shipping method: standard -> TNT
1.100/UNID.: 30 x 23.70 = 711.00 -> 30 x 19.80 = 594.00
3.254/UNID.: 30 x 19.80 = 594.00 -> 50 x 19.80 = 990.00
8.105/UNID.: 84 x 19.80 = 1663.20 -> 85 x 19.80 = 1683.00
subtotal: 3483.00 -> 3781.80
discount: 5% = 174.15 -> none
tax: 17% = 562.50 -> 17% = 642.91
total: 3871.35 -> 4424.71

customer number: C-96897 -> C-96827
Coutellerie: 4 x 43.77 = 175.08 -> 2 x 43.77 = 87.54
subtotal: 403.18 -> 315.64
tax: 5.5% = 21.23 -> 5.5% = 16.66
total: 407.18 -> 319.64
###
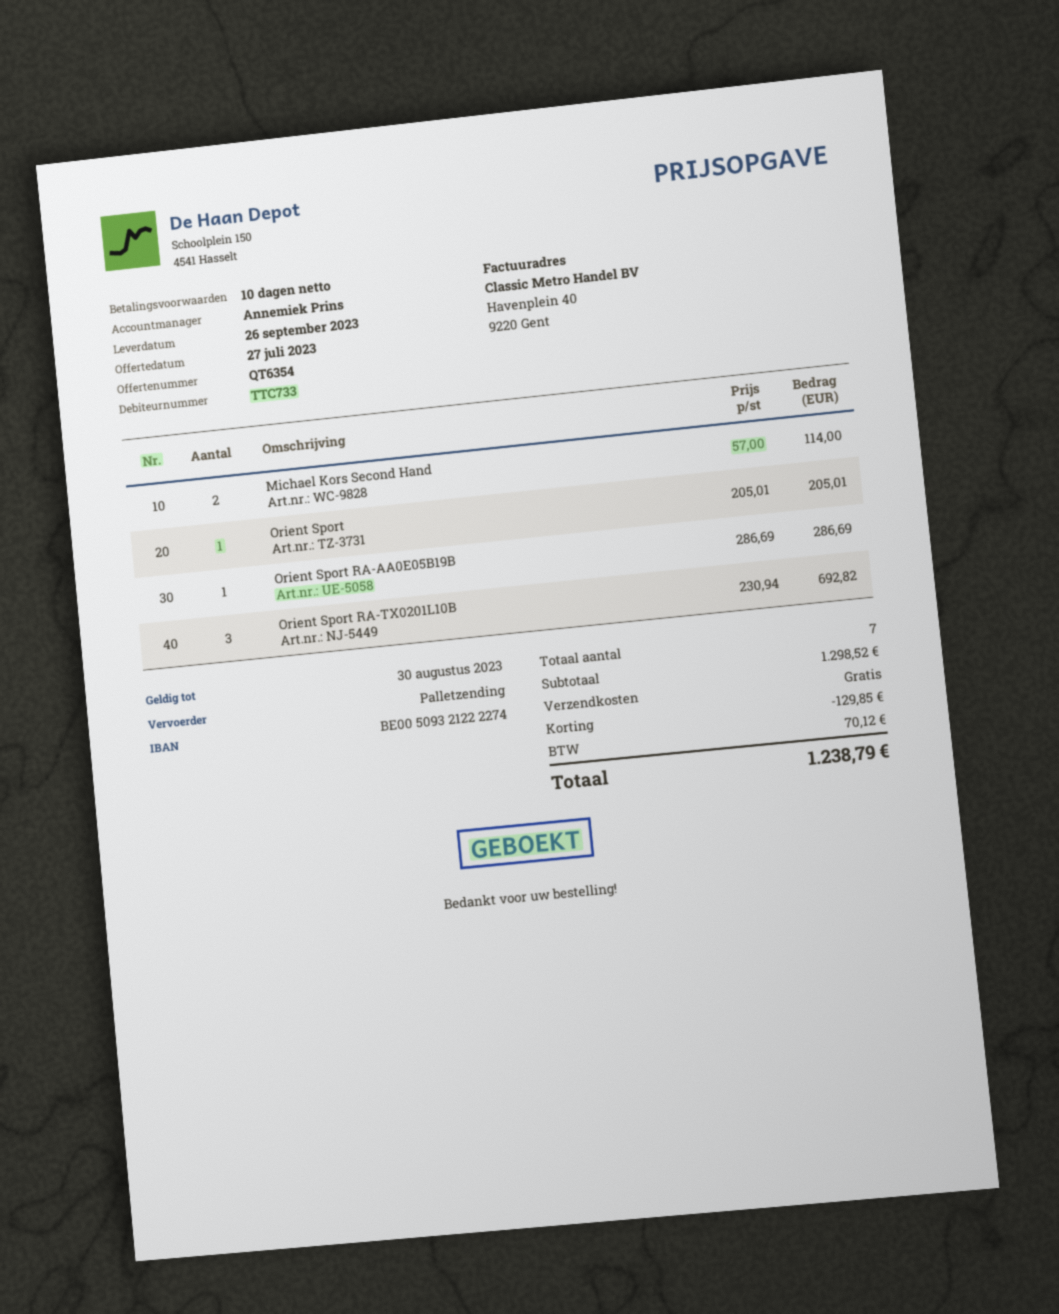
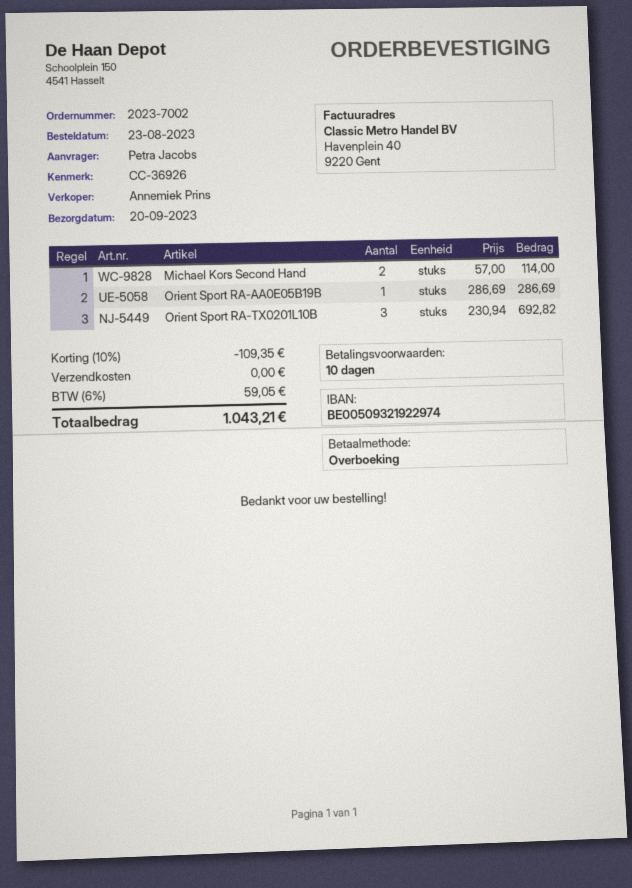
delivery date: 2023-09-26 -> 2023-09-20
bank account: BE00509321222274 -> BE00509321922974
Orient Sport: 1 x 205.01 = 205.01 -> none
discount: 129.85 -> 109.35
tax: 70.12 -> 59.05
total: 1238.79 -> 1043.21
###
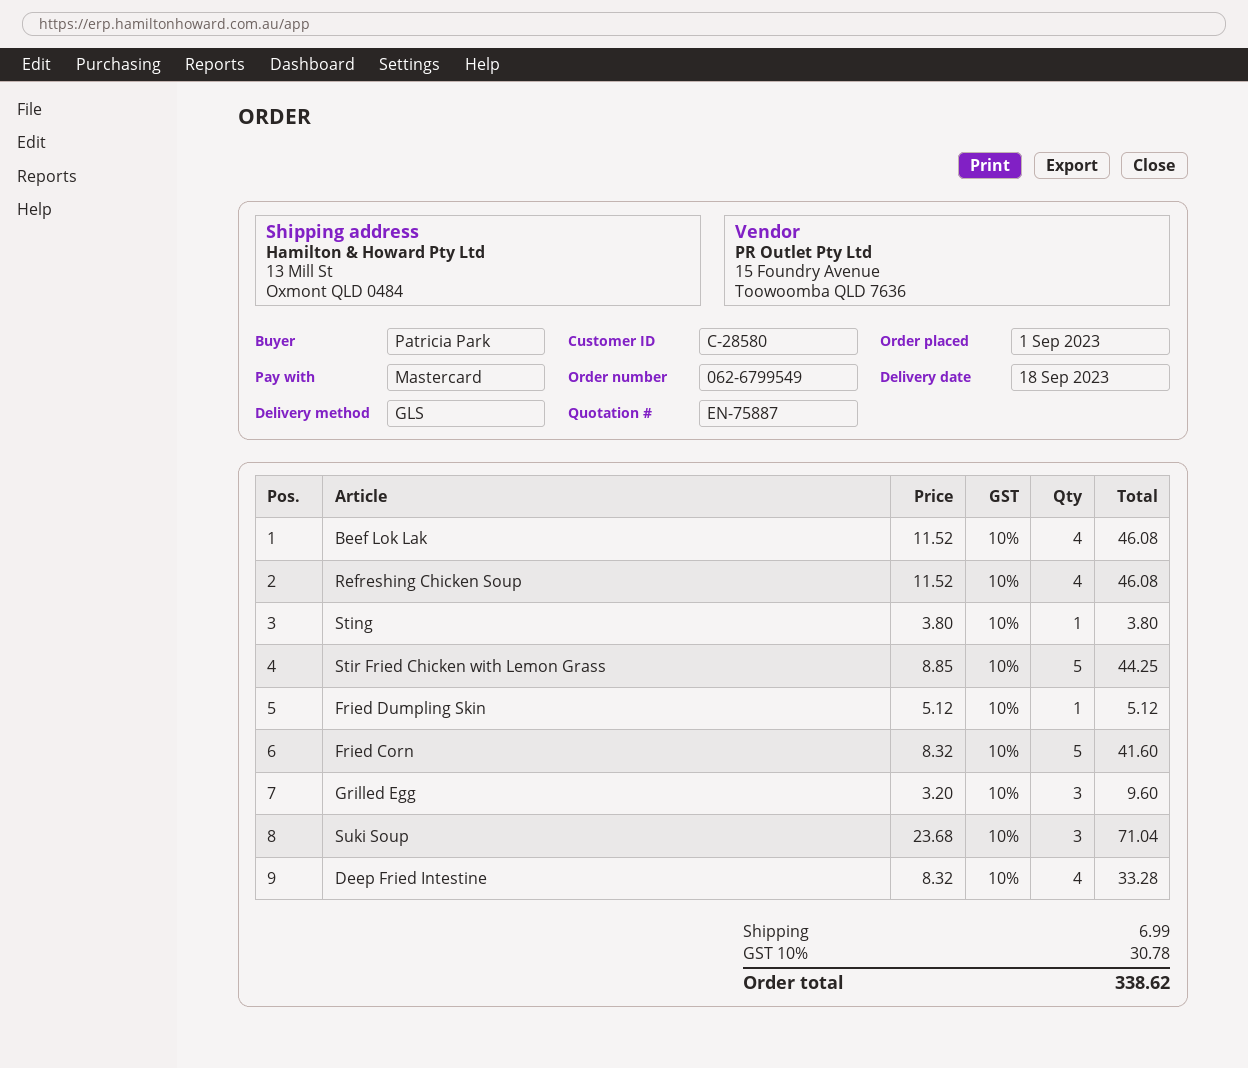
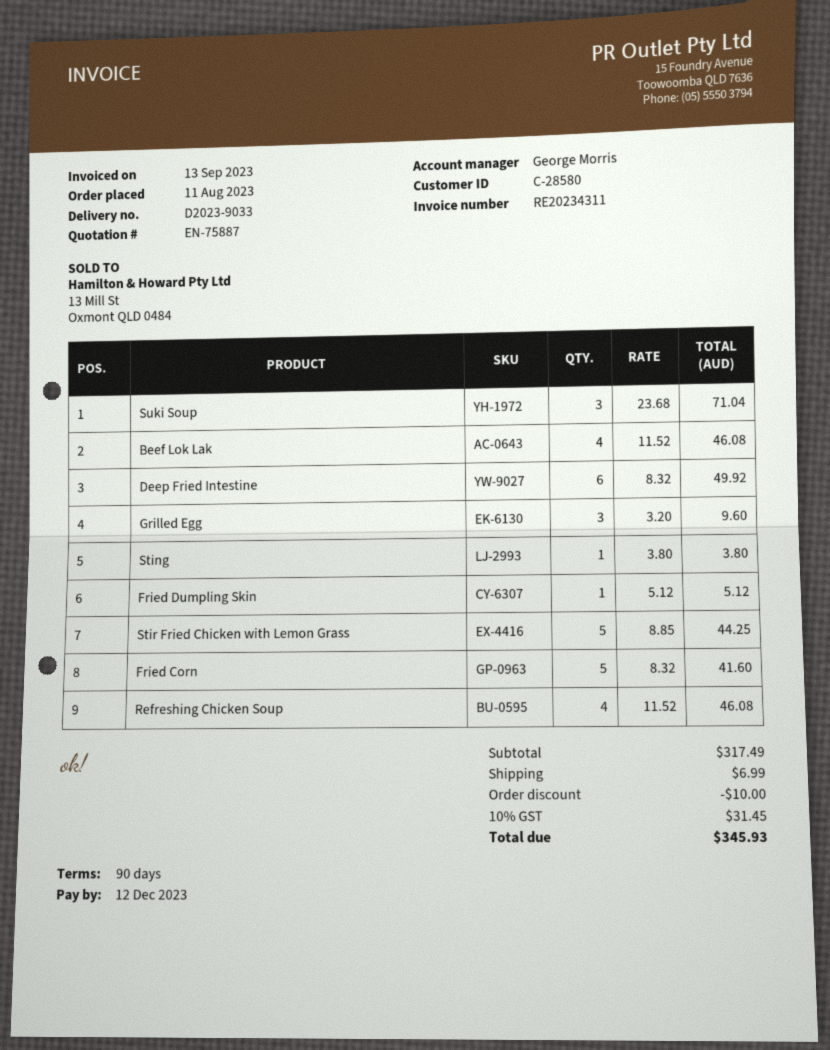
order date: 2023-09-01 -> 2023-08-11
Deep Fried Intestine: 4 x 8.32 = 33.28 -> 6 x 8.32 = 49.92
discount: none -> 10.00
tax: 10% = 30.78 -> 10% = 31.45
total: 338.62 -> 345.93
###
To do: Above are the records. Print exactly, and only, the lines from the line with "shipping method: standard -> TNT" to the line with "total: 407.18 -> 319.64", both inclusive.

Expected output:
shipping method: standard -> TNT
1.100/UNID.: 30 x 23.70 = 711.00 -> 30 x 19.80 = 594.00
3.254/UNID.: 30 x 19.80 = 594.00 -> 50 x 19.80 = 990.00
8.105/UNID.: 84 x 19.80 = 1663.20 -> 85 x 19.80 = 1683.00
subtotal: 3483.00 -> 3781.80
discount: 5% = 174.15 -> none
tax: 17% = 562.50 -> 17% = 642.91
total: 3871.35 -> 4424.71

customer number: C-96897 -> C-96827
Coutellerie: 4 x 43.77 = 175.08 -> 2 x 43.77 = 87.54
subtotal: 403.18 -> 315.64
tax: 5.5% = 21.23 -> 5.5% = 16.66
total: 407.18 -> 319.64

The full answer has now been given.